Saturday, April 26, 2008

Easy Rider

Wow, I agree with Max. The film really was painful to watch. From the first frame, the protagonists (what were their names again?) were already taking drugs. It felt that not only the characters, but the filmmakers themselves, were pretty drugged up throughout the experience. I started to wonder if I had taken something myself... or wish I had...

Max mentioned the scenery of the film being beautiful, and I agree. Throughout the hour and a half, I could not help but wonder how much of the success and popularity of the film is due to the novelties it would have presented to an audience in the late sixties. I imagine that, before this, few films had been shot almost entirely in the outdoors, and with such freedom to explore America's terrain from a biker's perspective. There is also the cultural aspect; how did "Easy Rider" look by the end of the sixties? It was probably representative of a society that moviegoers recognized and identified with. Yet today in the 21st century, such distinctions are merely commonplace, and have even rolled into the category of "cliche."

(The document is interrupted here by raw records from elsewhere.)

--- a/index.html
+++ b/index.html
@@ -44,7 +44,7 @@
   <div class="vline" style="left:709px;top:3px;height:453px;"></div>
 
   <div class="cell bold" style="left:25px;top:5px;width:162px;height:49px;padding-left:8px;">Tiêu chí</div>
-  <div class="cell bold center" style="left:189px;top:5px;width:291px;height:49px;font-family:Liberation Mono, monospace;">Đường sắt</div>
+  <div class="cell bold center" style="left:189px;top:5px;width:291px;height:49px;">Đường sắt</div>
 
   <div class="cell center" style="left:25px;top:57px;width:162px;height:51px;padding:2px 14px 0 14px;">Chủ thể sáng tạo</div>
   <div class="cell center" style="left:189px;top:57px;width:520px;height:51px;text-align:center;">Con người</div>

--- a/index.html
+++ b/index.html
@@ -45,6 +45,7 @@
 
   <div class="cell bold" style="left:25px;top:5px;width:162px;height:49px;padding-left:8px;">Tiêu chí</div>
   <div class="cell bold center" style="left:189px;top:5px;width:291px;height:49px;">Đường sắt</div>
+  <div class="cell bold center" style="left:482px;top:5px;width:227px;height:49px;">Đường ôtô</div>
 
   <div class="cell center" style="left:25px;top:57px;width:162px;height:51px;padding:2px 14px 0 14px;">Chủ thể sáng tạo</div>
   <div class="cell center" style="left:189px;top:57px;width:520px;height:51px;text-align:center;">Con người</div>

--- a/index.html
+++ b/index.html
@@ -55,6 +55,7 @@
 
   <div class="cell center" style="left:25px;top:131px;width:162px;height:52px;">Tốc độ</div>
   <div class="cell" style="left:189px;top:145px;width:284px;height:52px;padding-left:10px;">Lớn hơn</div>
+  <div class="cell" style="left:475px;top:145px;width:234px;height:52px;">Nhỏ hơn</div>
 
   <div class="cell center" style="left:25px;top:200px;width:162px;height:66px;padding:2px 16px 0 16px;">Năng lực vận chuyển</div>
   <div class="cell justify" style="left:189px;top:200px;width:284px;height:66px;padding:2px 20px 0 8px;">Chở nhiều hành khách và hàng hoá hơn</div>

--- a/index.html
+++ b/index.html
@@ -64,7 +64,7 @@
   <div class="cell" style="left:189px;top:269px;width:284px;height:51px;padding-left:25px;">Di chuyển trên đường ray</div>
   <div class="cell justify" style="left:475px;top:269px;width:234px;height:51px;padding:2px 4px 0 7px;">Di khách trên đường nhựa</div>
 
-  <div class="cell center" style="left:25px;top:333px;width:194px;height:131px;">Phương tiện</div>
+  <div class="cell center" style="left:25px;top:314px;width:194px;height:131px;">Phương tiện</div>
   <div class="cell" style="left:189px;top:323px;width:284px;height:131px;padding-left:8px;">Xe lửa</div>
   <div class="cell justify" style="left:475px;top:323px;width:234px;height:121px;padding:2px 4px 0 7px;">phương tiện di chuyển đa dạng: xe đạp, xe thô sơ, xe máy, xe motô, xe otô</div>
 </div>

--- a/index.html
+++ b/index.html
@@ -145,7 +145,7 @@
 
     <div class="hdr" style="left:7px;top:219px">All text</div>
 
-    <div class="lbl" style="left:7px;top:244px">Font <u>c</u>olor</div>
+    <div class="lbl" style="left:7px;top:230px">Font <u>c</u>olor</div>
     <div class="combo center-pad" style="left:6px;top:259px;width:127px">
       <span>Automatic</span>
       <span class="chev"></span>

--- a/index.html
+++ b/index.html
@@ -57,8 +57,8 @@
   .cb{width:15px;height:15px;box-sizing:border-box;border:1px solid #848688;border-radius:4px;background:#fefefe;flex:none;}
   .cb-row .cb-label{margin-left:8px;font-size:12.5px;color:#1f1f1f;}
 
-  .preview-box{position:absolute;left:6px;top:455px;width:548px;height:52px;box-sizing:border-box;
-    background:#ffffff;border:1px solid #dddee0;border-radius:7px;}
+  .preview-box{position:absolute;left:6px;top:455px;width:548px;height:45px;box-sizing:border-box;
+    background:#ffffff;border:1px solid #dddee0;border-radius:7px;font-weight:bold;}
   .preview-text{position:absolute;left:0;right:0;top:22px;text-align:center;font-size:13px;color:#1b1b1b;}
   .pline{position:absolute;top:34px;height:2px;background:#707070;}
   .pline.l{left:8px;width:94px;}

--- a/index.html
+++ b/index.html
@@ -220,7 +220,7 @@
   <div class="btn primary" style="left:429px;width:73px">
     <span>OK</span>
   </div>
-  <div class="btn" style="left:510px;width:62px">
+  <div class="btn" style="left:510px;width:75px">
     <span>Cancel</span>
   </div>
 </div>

"Easy Rider" is probably a good example of a film that doesn't hold up in its own right today. Being squeamish and overly timid, I found it difficult to watch the often explicit and downright disturbing drug and sex scenes; but even putting those personal reactions aside, I found little to enjoy as a viewer in 2008. The film's message of freedom and promotion of the hippie lifestyle is outdated, and its technical features are unspectacular too. A decent plot and universal values might have saved the film, but alas, here too, it fails to deliver.